EXERCISE GOAL | Repeat exactly the opening lines of the records, ending with the line that contains "padding-left: 23px ->".

### TASK INPUTS

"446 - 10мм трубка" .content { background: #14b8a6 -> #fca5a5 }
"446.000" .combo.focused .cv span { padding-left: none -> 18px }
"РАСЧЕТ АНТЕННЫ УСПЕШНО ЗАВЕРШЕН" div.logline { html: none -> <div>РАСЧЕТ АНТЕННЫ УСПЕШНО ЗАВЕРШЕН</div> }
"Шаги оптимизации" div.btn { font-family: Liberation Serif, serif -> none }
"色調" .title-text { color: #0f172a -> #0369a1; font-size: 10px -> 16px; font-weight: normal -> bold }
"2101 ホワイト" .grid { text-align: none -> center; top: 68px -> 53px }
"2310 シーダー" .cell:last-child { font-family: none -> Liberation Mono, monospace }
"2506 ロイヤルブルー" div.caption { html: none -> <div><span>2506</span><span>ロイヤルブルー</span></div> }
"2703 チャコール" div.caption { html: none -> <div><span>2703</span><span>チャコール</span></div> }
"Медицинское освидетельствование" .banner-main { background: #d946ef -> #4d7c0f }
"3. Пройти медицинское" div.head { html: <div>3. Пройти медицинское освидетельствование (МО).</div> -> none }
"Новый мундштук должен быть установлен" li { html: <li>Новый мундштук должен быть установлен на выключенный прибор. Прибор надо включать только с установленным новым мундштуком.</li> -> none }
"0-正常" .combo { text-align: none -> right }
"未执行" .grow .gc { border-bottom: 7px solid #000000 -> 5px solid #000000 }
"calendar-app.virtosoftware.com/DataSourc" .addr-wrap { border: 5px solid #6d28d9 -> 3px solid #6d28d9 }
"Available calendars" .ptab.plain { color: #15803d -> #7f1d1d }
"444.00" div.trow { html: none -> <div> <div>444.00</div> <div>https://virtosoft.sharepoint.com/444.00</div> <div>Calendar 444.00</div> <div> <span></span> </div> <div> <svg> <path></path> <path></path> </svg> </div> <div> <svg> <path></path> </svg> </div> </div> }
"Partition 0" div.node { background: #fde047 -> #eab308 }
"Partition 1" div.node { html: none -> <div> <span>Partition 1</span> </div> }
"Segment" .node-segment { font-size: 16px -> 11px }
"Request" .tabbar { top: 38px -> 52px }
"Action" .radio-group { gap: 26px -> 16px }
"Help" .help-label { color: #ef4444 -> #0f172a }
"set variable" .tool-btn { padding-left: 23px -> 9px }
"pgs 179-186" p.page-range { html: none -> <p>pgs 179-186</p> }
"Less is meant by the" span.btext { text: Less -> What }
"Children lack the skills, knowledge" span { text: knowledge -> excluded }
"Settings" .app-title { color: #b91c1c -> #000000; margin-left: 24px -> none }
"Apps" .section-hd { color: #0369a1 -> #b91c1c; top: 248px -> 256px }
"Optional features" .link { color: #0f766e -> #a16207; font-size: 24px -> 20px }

######

OUTPUT FOR THIS EXERCISE |
"446 - 10мм трубка" .content { background: #14b8a6 -> #fca5a5 }
"446.000" .combo.focused .cv span { padding-left: none -> 18px }
"РАСЧЕТ АНТЕННЫ УСПЕШНО ЗАВЕРШЕН" div.logline { html: none -> <div>РАСЧЕТ АНТЕННЫ УСПЕШНО ЗАВЕРШЕН</div> }
"Шаги оптимизации" div.btn { font-family: Liberation Serif, serif -> none }
"色調" .title-text { color: #0f172a -> #0369a1; font-size: 10px -> 16px; font-weight: normal -> bold }
"2101 ホワイト" .grid { text-align: none -> center; top: 68px -> 53px }
"2310 シーダー" .cell:last-child { font-family: none -> Liberation Mono, monospace }
"2506 ロイヤルブルー" div.caption { html: none -> <div><span>2506</span><span>ロイヤルブルー</span></div> }
"2703 チャコール" div.caption { html: none -> <div><span>2703</span><span>チャコール</span></div> }
"Медицинское освидетельствование" .banner-main { background: #d946ef -> #4d7c0f }
"3. Пройти медицинское" div.head { html: <div>3. Пройти медицинское освидетельствование (МО).</div> -> none }
"Новый мундштук должен быть установлен" li { html: <li>Новый мундштук должен быть установлен на выключенный прибор. Прибор надо включать только с установленным новым мундштуком.</li> -> none }
"0-正常" .combo { text-align: none -> right }
"未执行" .grow .gc { border-bottom: 7px solid #000000 -> 5px solid #000000 }
"calendar-app.virtosoftware.com/DataSourc" .addr-wrap { border: 5px solid #6d28d9 -> 3px solid #6d28d9 }
"Available calendars" .ptab.plain { color: #15803d -> #7f1d1d }
"444.00" div.trow { html: none -> <div> <div>444.00</div> <div>https://virtosoft.sharepoint.com/444.00</div> <div>Calendar 444.00</div> <div> <span></span> </div> <div> <svg> <path></path> <path></path> </svg> </div> <div> <svg> <path></path> </svg> </div> </div> }
"Partition 0" div.node { background: #fde047 -> #eab308 }
"Partition 1" div.node { html: none -> <div> <span>Partition 1</span> </div> }
"Segment" .node-segment { font-size: 16px -> 11px }
"Request" .tabbar { top: 38px -> 52px }
"Action" .radio-group { gap: 26px -> 16px }
"Help" .help-label { color: #ef4444 -> #0f172a }
"set variable" .tool-btn { padding-left: 23px -> 9px }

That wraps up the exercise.